COVID-19’s Impact on Multifamily and Affordable Housing
- Aug 07, 2020
We are experiencing two crises at once—health-care and housing. How can we expect people to comply with stay-at-home orders when they have no place to call home?
COVID-19 has heightened the inequality of the housing market, a crisis that this country will continue to experience even after the pandemic is over. Millions lack access to safe, stable affordable housing. The United States needs more than 7 million additional affordable housing units to meet the current demand. Yet the housing gap continues to widen, due to the triple-whammy of all-time high levels of unemployment, a severe lack of housing and a global pandemic. We must collectively work to solve this crisis before COVID-19 adds the housing market to its growing list of victims.
COVID-19 overview and impact
The coronavirus has wreaked havoc on the U.S. death toll. Cases continue to rise exponentially, and the virus has caused over 45 million Americans to file for unemployment in the wake of state-mandated shelter-in-place orders and the closures of many businesses. The unprecedented unemployment rise has translated to tremendous hardship for millions suddenly thrown out of work. As always, this impact has fallen hardest on our most vulnerable populations: minority groups, immigrants, the young and the elderly.
Financial burden does not discriminate. Monthly rent on the estimated 43 million rental properties remains a strain on American households. Additionally, rent prices have continued to rise, increasing 150 percent since 2010.
These price increases have made it difficult for families to rent in many areas of the country. Monthly rent is rapidly becoming unaffordable for many low-income households and vulnerable groups. This has led to increased homelessness and all the related financial and health problems that come with housing insecurity.
The effect on the affordable and multifamily housing industry
With record-breaking numbers of people thrown out of work—most of whom have not been able to return to their old jobs yet or find new ones—the demand for housing will only continue to grow. The two biggest questions facing the affordable and multifamily housing industries, now that many stay-at-home orders are being lifted, are, what is going to happen once rent and eviction protections are lifted and will there be enough affordable housing to meet demand?

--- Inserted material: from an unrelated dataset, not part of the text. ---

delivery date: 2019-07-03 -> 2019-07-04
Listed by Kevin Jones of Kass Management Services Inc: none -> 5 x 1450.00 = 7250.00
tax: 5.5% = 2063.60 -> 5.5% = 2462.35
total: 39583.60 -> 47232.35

Those still unable to pay their rent will no longer be protected under the eviction moratorium established in many states and local jurisdictions. Freddie Mac and Fannie Mae have allowed property owners to defer mortgage payments if they refrain from evicting tenants who are unable to make rent payments. However, the compounding effect of months of unpaid rent is creating strains on property owners and threatens to ripple through the entire financial system. At some point, these lost revenues must be made up and at least partially repaid. For cash-strapped tenants, this will almost certainly lead to a spike in evictions and homelessness over the next several months and years.
Faced with a significant increase in needed services at the same time their tax revenues are in free fall, state and local governments will have even less money to dedicate to affordable housing in 2020 and beyond, leaving property owners and tenants to fend for themselves.
What’s next for housing?
The simplest and most obvious solution is in front of us: We need to build more housing.

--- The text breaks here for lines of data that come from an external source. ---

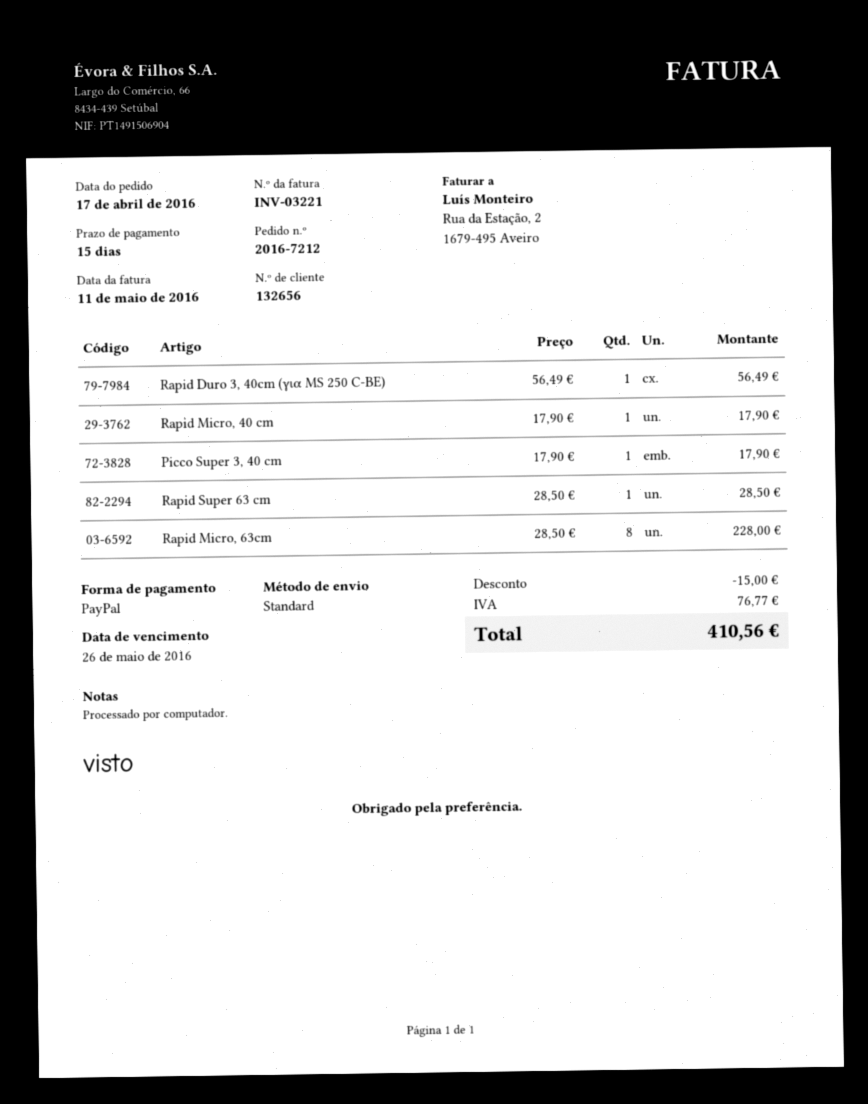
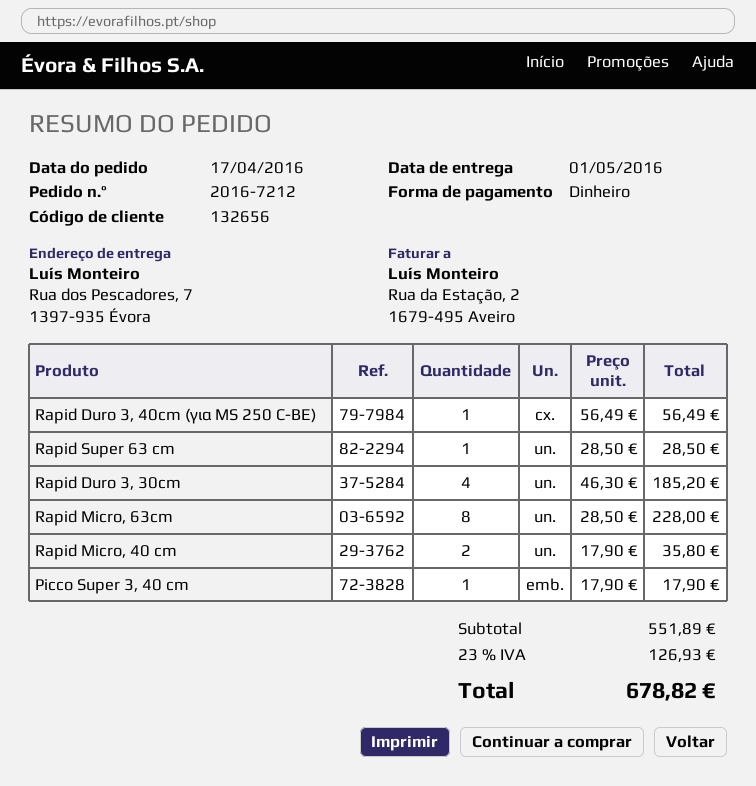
payment method: PayPal -> cash
Rapid Micro, 40 cm: 1 x 17.90 = 17.90 -> 2 x 17.90 = 35.80
Rapid Duro 3, 30cm: none -> 4 x 46.30 = 185.20
discount: 15.00 -> none
tax: 76.77 -> 126.93
total: 410.56 -> 678.82

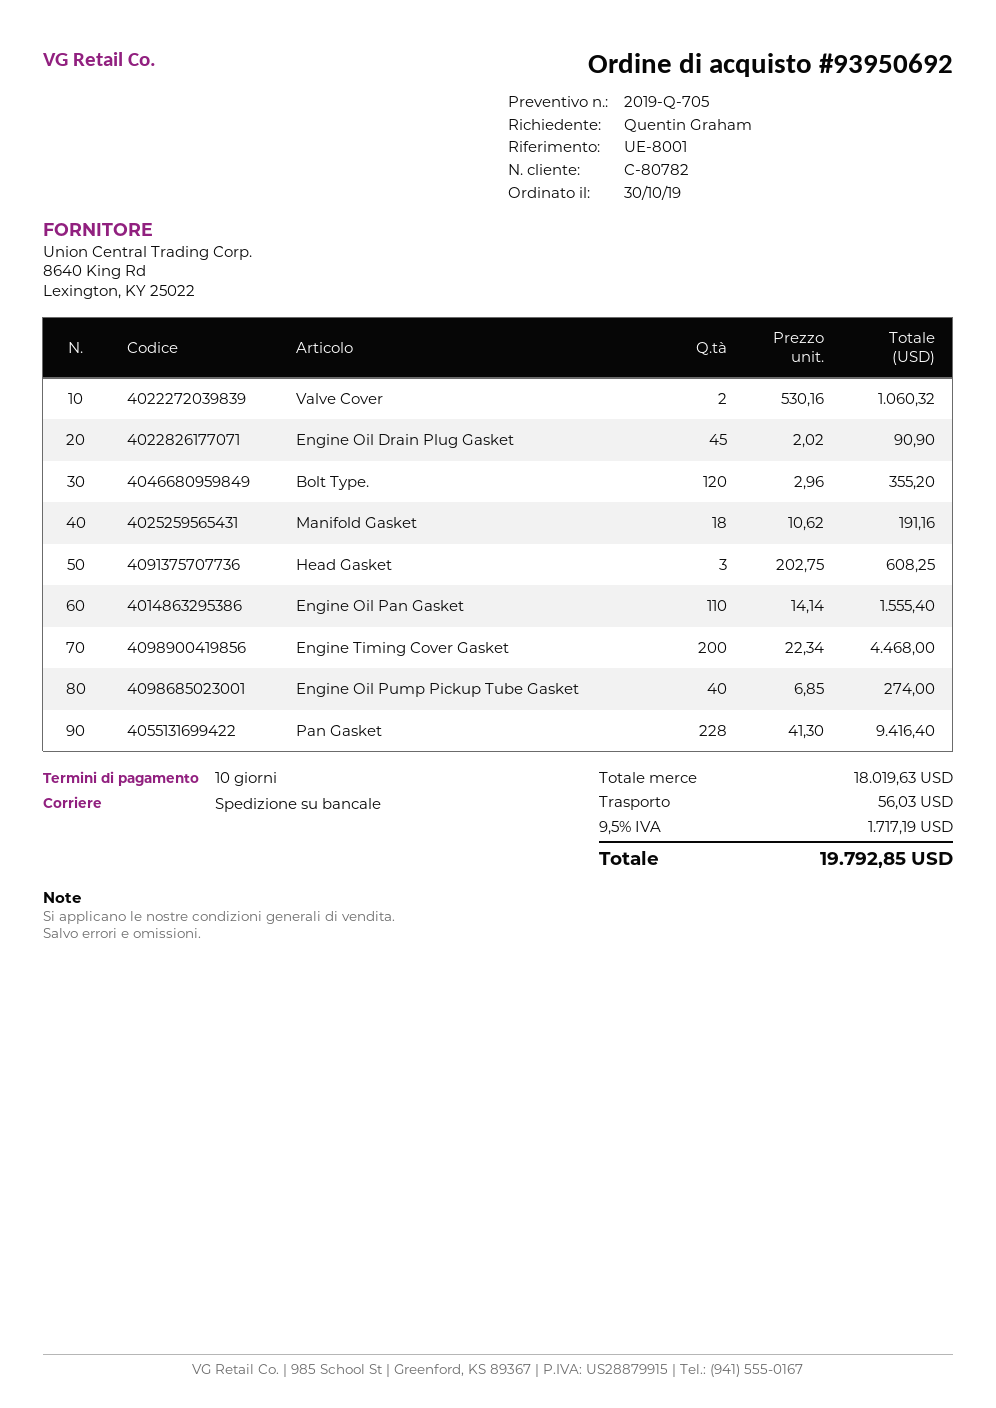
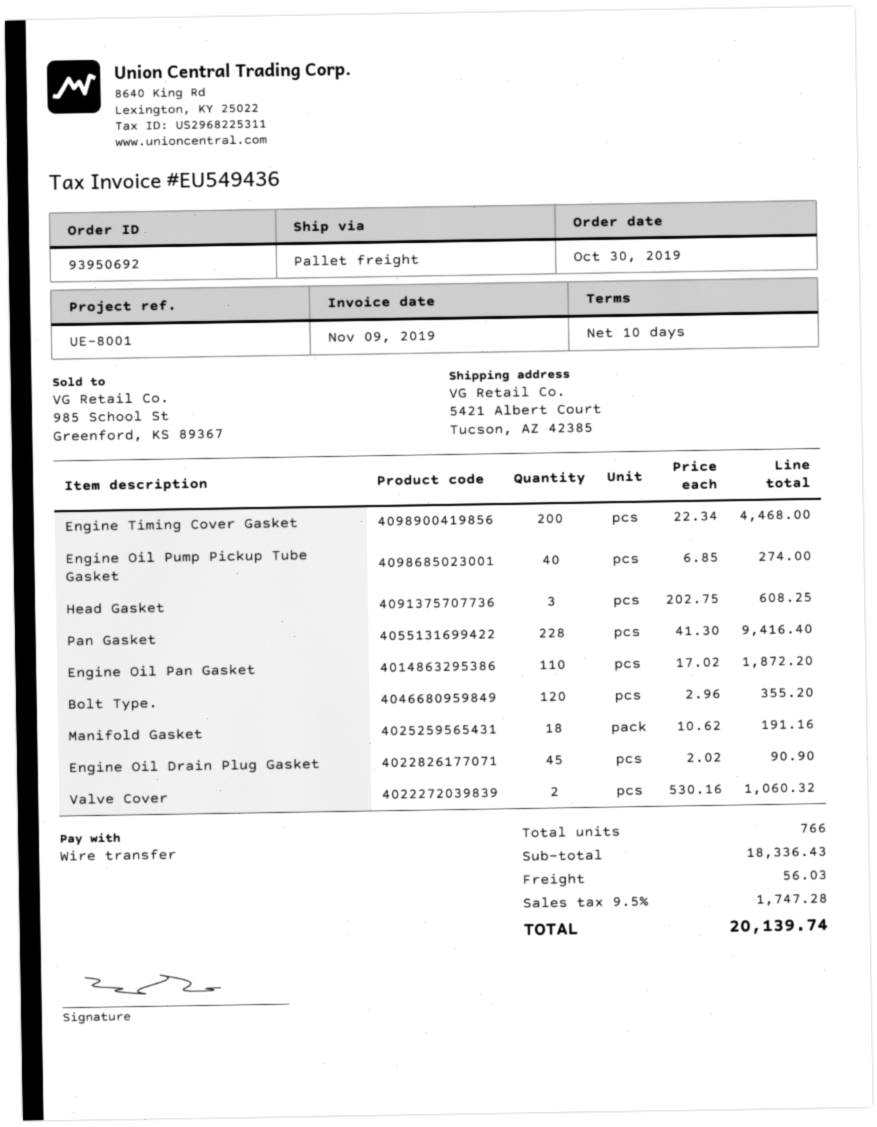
Engine Oil Pan Gasket: 110 x 14.14 = 1555.40 -> 110 x 17.02 = 1872.20
subtotal: 18019.63 -> 18336.43
tax: 9.5% = 1717.19 -> 9.5% = 1747.28
total: 19792.85 -> 20139.74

But building requires two important ingredients—permissive zoning and money. Many areas have strict zoning laws that prevent the development of anything larger than a single-family home. Changing these restrictions and opening up more land for development where it is most needed is the first and most important step in making any kind of headway on housing production. But trying to actually change these laws has proven to be a daunting task, even in outwardly “progressive” communities that may support the concept of increased density and affordable housing. Many zoning restrictions were put in place due to the outdated belief that rental housing will lower the value of nearby properties and attract the “wrong kind of person.” At worst, these restrictions are motivated by fear of the “other,” with strong elements of racism and elitism thrown in.
Millions of construction workers also lost their jobs in the early stages of the pandemic. This hinders further progress in creating new units now when they are most needed. It is incumbent upon government officials to change existing zoning laws and to proactively provide the funding and resources needed to build new affordable multifamily units.

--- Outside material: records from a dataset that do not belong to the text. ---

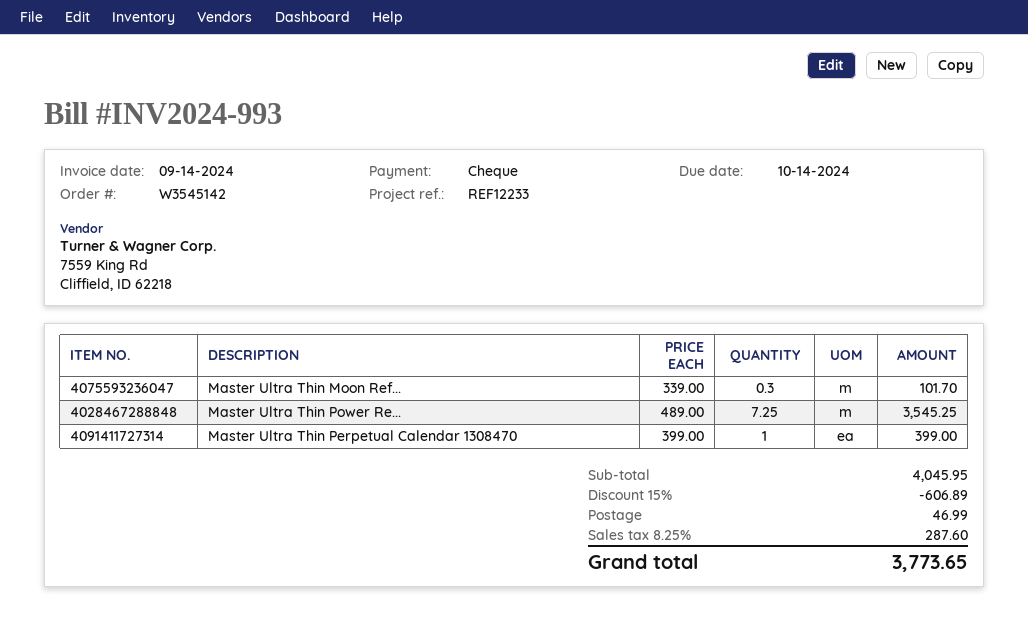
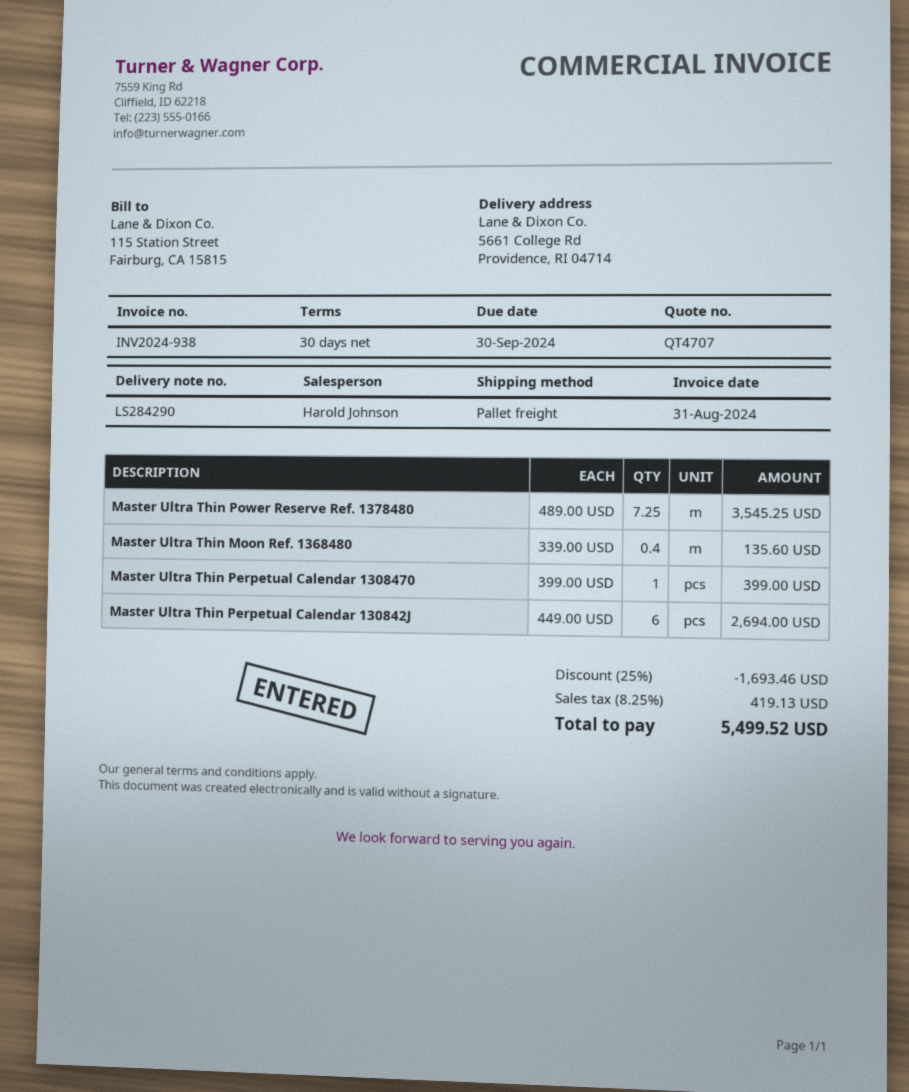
invoice number: INV2024-993 -> INV2024-938
invoice date: 2024-09-14 -> 2024-08-31
due date: 2024-10-14 -> 2024-09-30
Master Ultra Thin Moon Ref...: 0.3 x 339.00 = 101.70 -> 0.4 x 339.00 = 135.60
Master Ultra Thin Perpetual Calendar 130842J: none -> 6 x 449.00 = 2694.00
discount: 15% = 606.89 -> 25% = 1693.46
shipping: 46.99 -> none
tax: 8.25% = 287.60 -> 8.25% = 419.13
total: 3773.65 -> 5499.52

It is easy to imagine the affordable housing industry continuing its downward spiral as cash-strapped governments throw up their hands and say, “not my problem.” It’s also possible to imagine a renewed interest in affordable housing at a time when the need is so great and the challenges so numerous. The dire housing needs of countless Americans in the pandemic will, and must, change attitudes on affordable housing.
How banks can provide support
To help provide assistance during this difficult time, banks can, if possible, continue to give eviction protections to affordable housing tenants who cannot pay their bills, and mortgage pauses to property owners who do not have the cash flow to pay. Along with this, new payment plans with more favorable terms in the current market can be adopted, as well. Getting the economy going and sustaining affordable housing is going to require more than just the cooperation of tenants and property owners; it’ll require cooperation from banks and all levels of government.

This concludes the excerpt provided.